[[ Supplied information open ]]
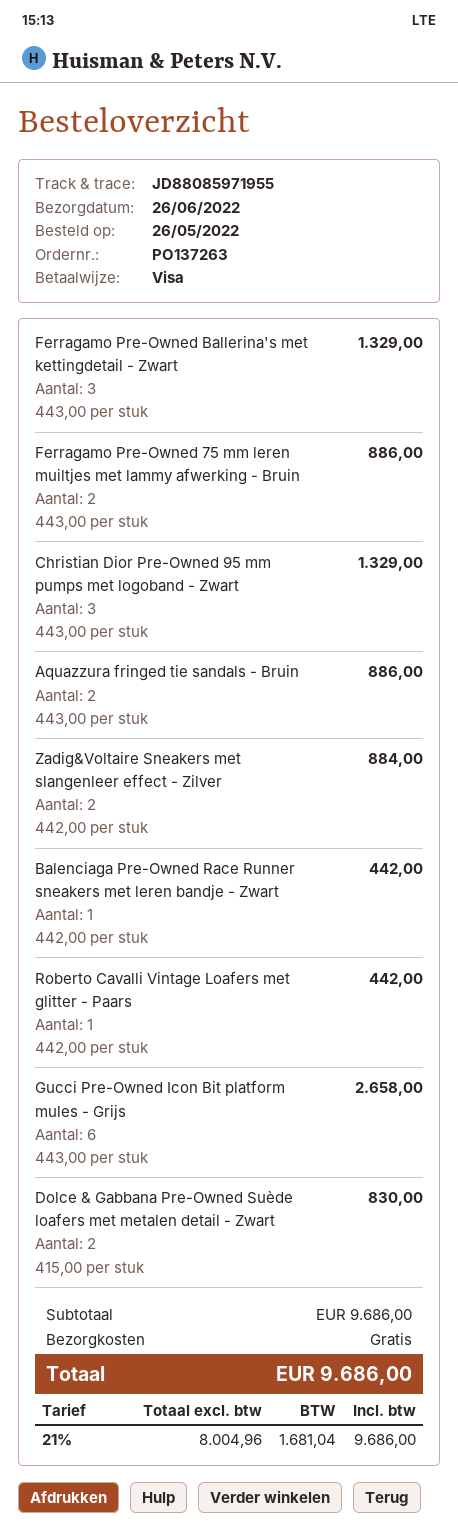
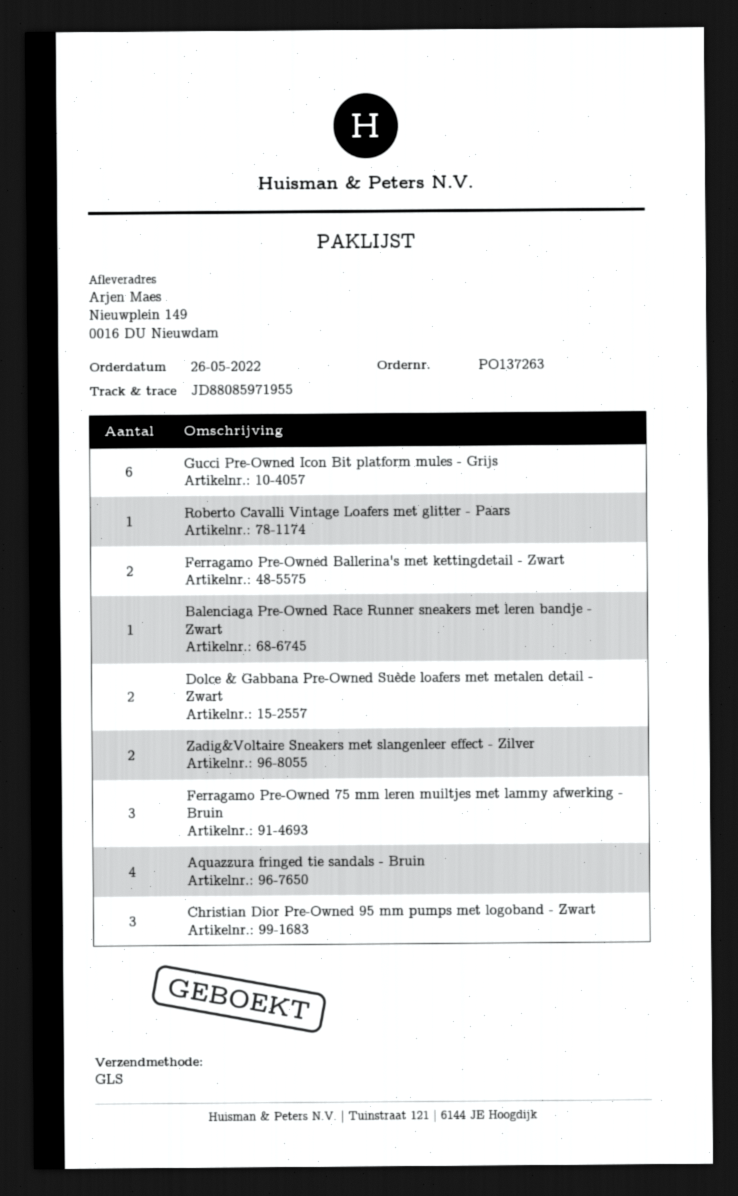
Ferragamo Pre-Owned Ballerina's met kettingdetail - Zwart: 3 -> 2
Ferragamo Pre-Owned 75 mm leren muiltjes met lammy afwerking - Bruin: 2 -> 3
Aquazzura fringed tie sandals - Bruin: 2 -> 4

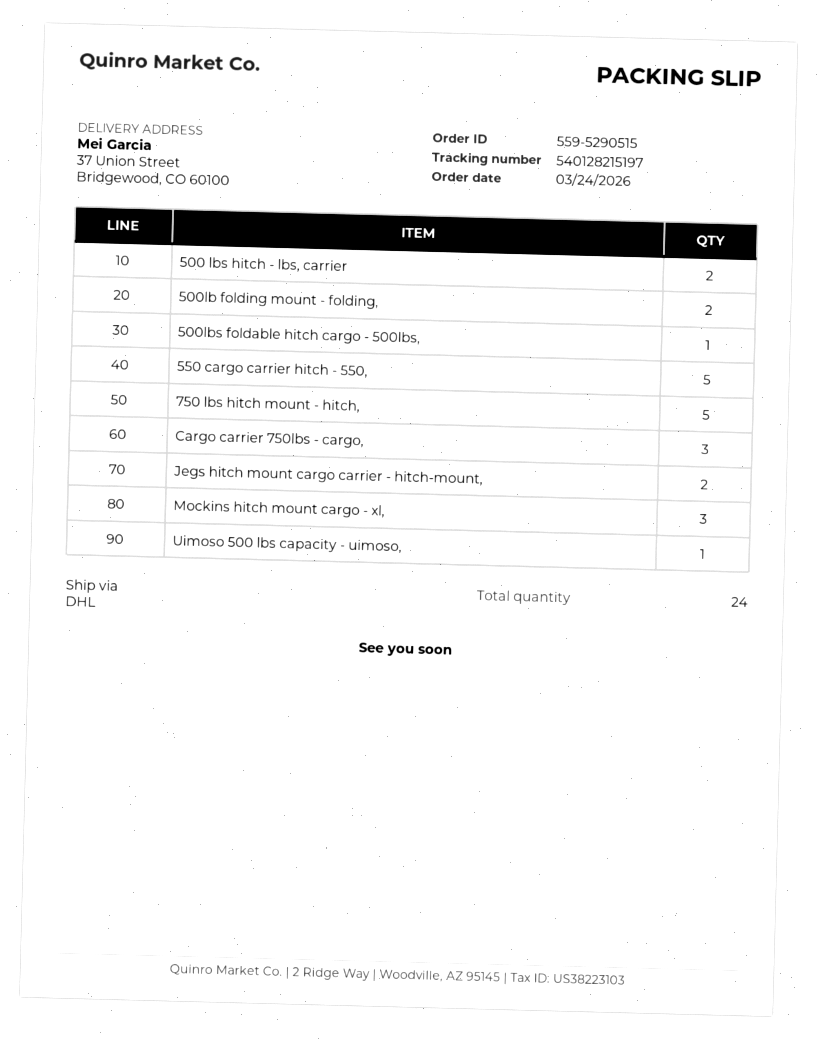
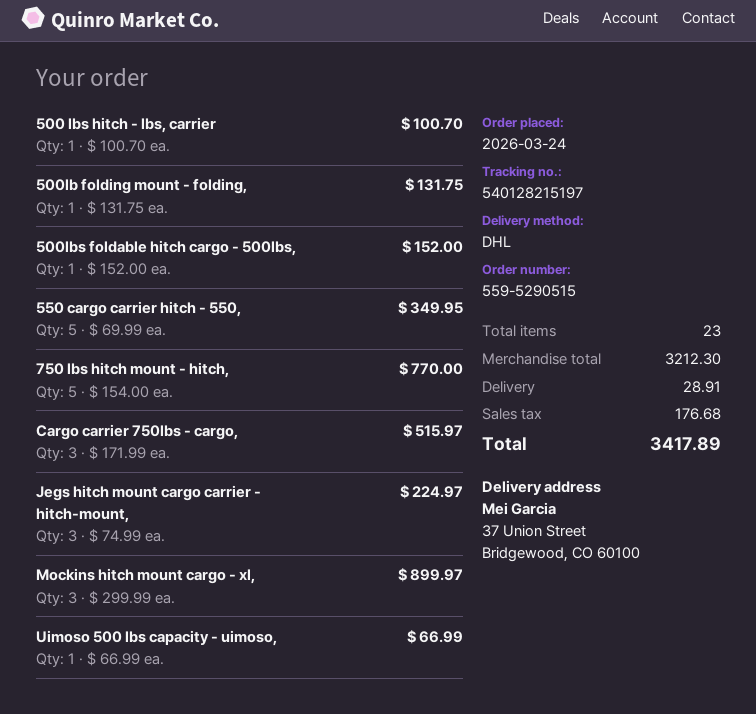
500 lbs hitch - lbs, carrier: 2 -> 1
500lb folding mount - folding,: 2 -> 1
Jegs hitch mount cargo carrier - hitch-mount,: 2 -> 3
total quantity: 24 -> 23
[[ Supplied information closed ]]
*Directions for this task*: Each line from the one holding "500 lbs hitch - lbs, carrier: 2 -> 1" down to the end of the records above is to be repeated exactly; no other line belongs in the reply.

*Answer area*:
500 lbs hitch - lbs, carrier: 2 -> 1
500lb folding mount - folding,: 2 -> 1
Jegs hitch mount cargo carrier - hitch-mount,: 2 -> 3
total quantity: 24 -> 23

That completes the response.